Sterling would weaken considerably against both the dollar and euro if Britain left the European Union without a deal, according to strategists in a Reuters poll, with many saying the pound could reach parity with the common currency.
The pound had its biggest monthly loss against the euro in two years in May and also lost against the dollar, whacked by risk aversion amid the Brexit impasse.
It is still unclear how, when or even if Britain will leave the EU almost three years since Britons voted in a referendum to part ways. The two sides are currently due to divorce on Oct. 31, later than the original March 29 deadline.
If the country leaves without a deal, foreign exchange strategists polled by Reuters on May 30-June 5 were almost unanimous in saying the pound would tumble.

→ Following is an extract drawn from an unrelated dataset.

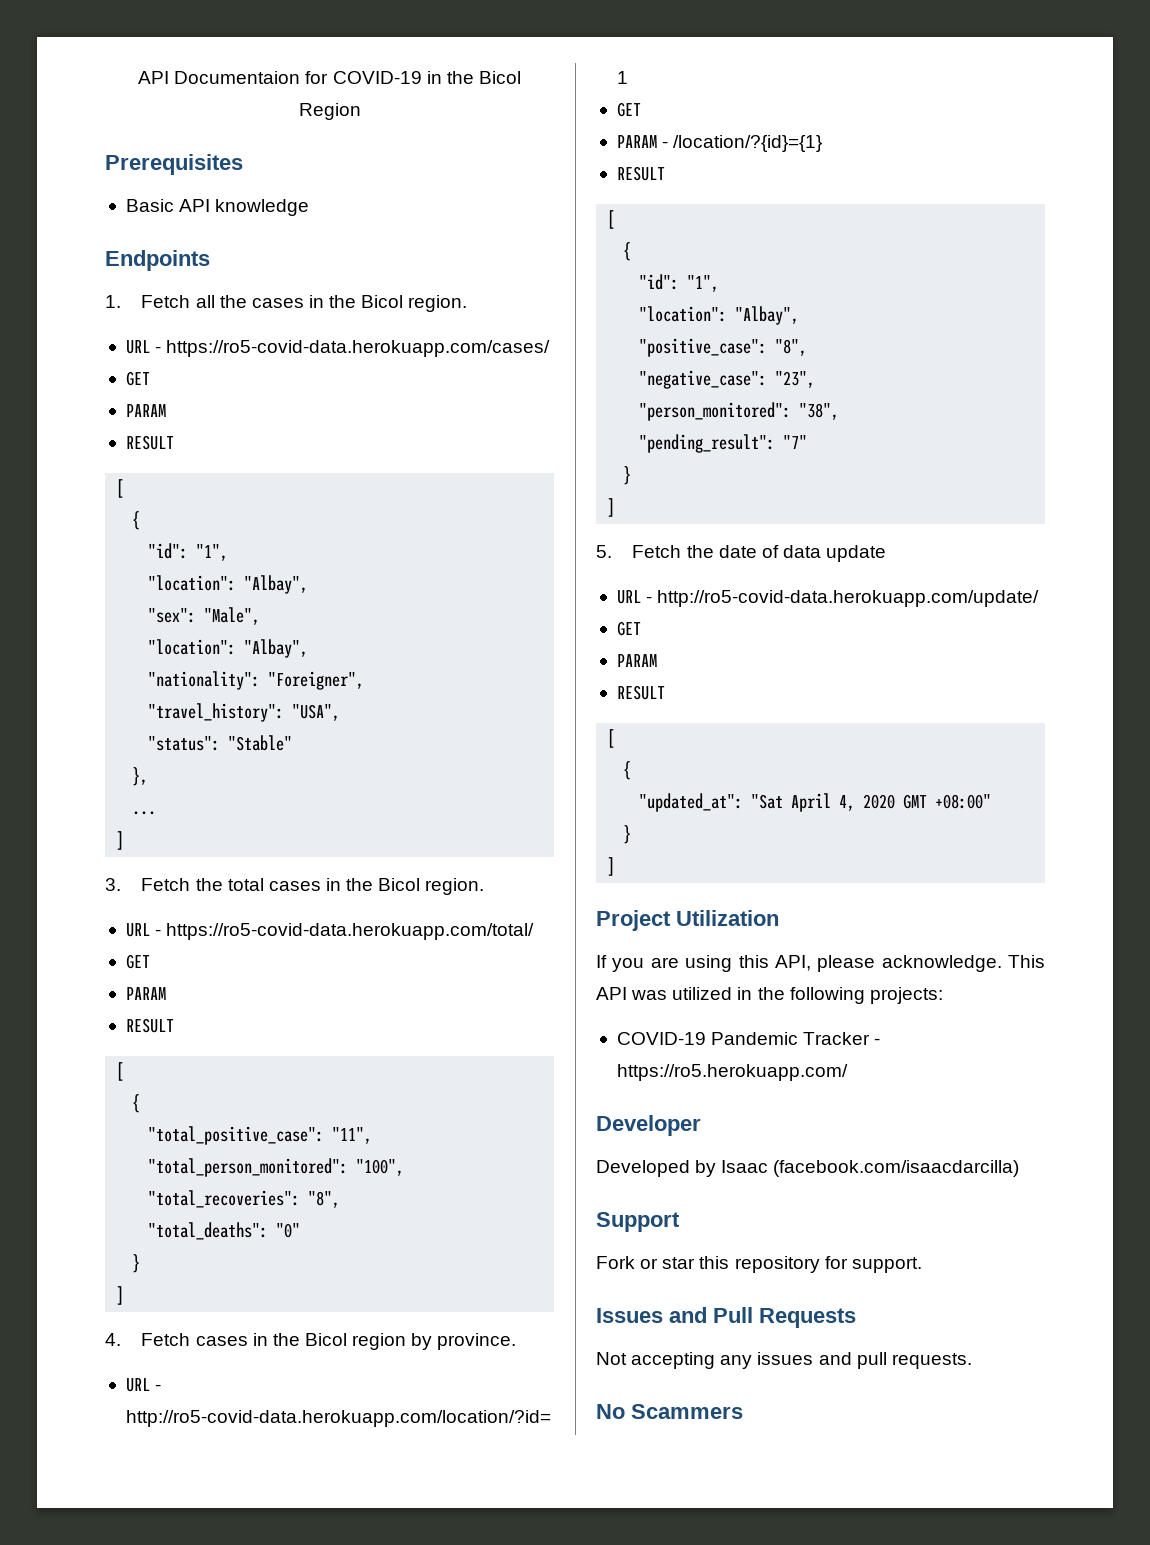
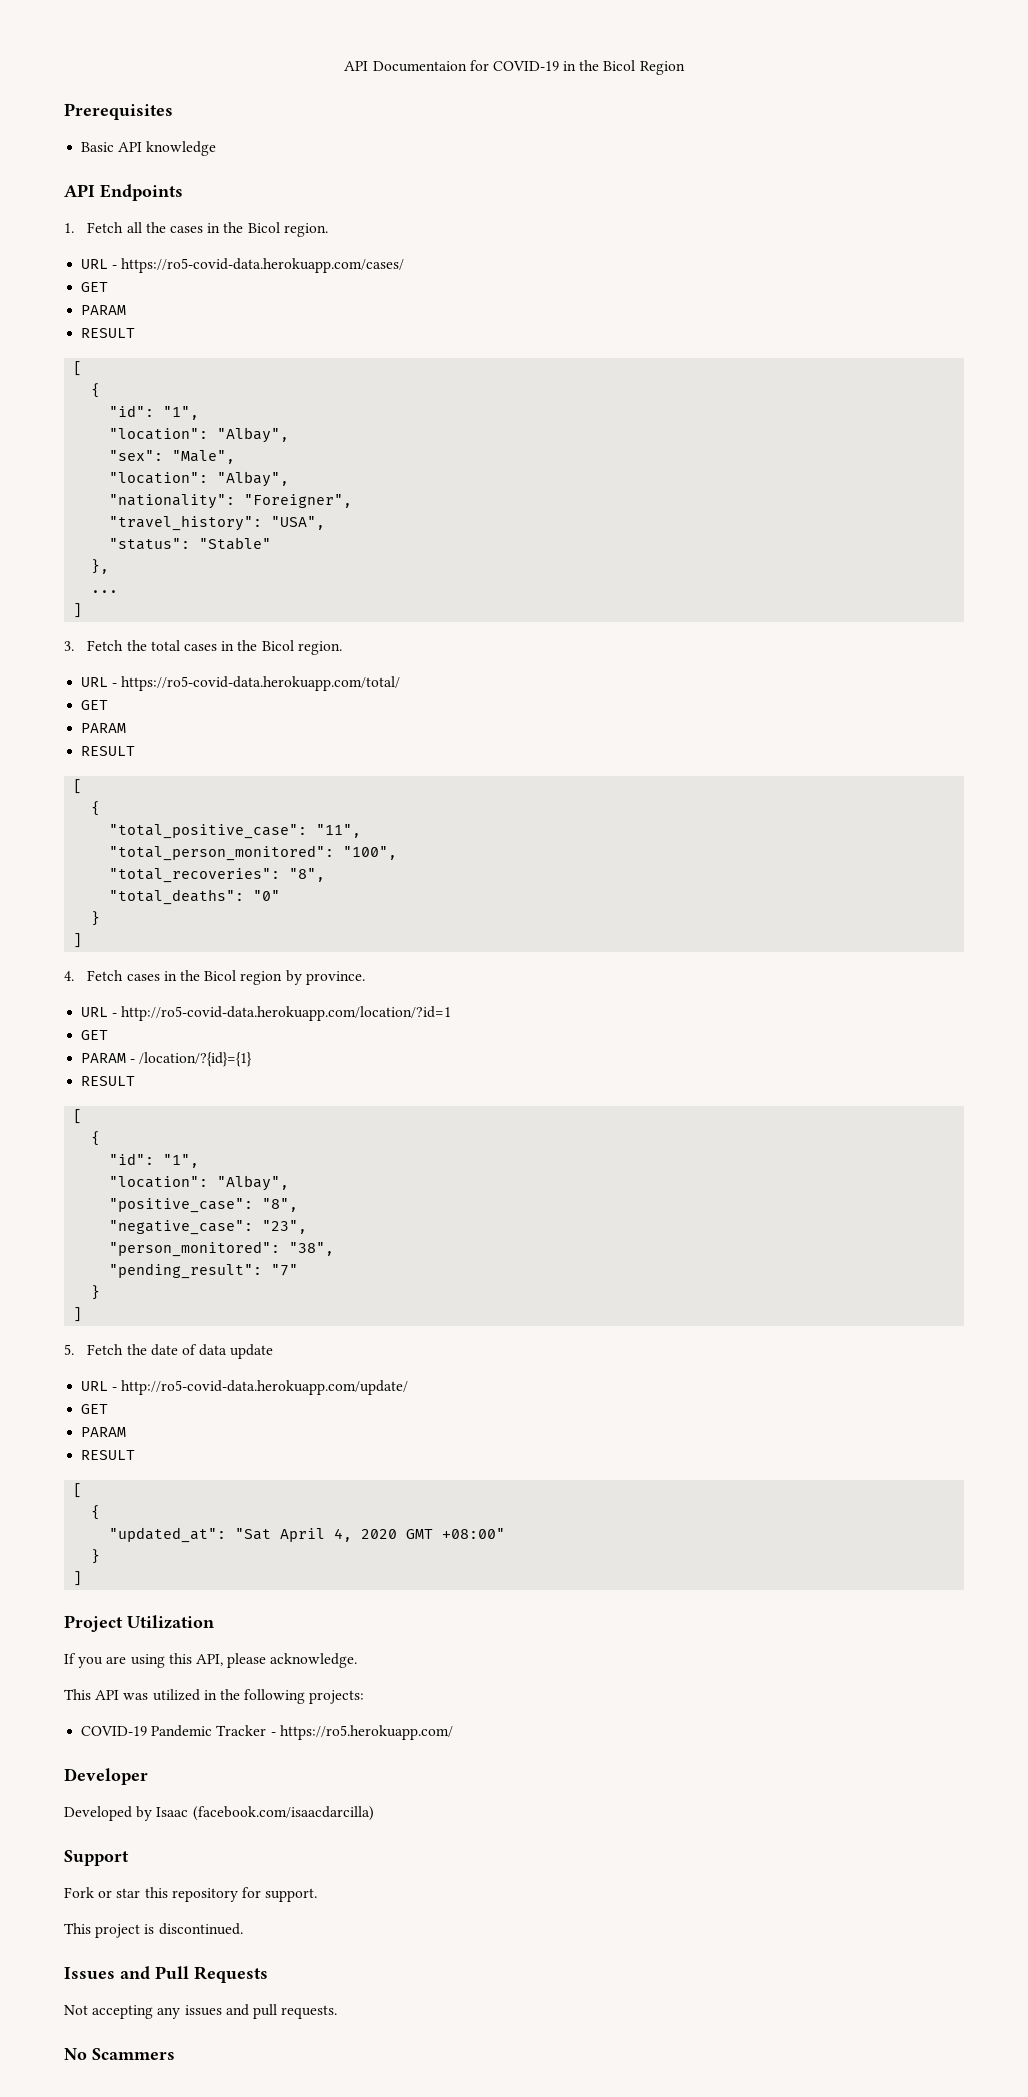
(310, 207) none -> [64,184,95,197] API
(1002, 963) none -> (358, 1660) //
(922, 1265) none -> [64,1923,243,1938] // This project is discontinued.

Currently hovering around $1.27, median forecasts said cable would trade between $1.15-$1.20 within a month following a no-deal Brexit. Two said it could go as low as parity to the dollar.
On Wednesday one euro was worth about 88.6 pence, but the median trading range was 91-96p in a no-deal scenario. Almost half of respondents said the euro could strengthen to one pound or beyond.
“The risk of a no-deal Brexit is rather limited in reality but it would be catastrophic if it actually happens,” said Everett Brown at IDEAglobal.
Boris Johnson, a former London mayor who was the face of the official 2016 campaign to leave the EU, is favourite to replace Theresa May as British prime minister. May announced last month she would quit the top job over her failure to deliver Brexit.
Johnson, who served as foreign minister in May’s cabinet until his resignation last summer over her Brexit proposals, takes a more hardline stance on the issue and has said Britain must leave the EU on Oct. 31 “deal or no deal”.
Still, Reuters polls of economists taken since the June 2016 referendum have consistently said the two sides would part ways with a deal agreed and median forecasts in the wider poll of around 60 strategists predict that sterling will strengthen.
One pound will be worth $1.27 in a month, in six months it will get you $1.30 and in a year will be over 5% stronger at $1.34. But that is still well below the $1.50 where it was trading before the June 2016 referendum to leave the EU.
“We still see an orderly Brexit resolution in 1H20 as more likely, hence we remain bullish on sterling in the medium term,” Morgan Stanley strategists told clients in a note.
Those median forecasts are a touch weaker than those given a month ago. The downgrade for sterling comes despite growing expectations that the U.S. Federal Reserve will soon follow other central banks and start cutting interest rates.
In contrast, the Bank of England was still narrowly expected to raise borrowing costs early next year in a Reuters poll taken last month.
The European Central Bank’s interest rates are going nowhere anytime soon, another Reuters poll found, and its next move will be to tweak its forward guidance to more easing.
So it was a similar strengthening story against the euro. The one, six and 12-month forecasts were 88.0p, 86.3p and 86.0p respectively.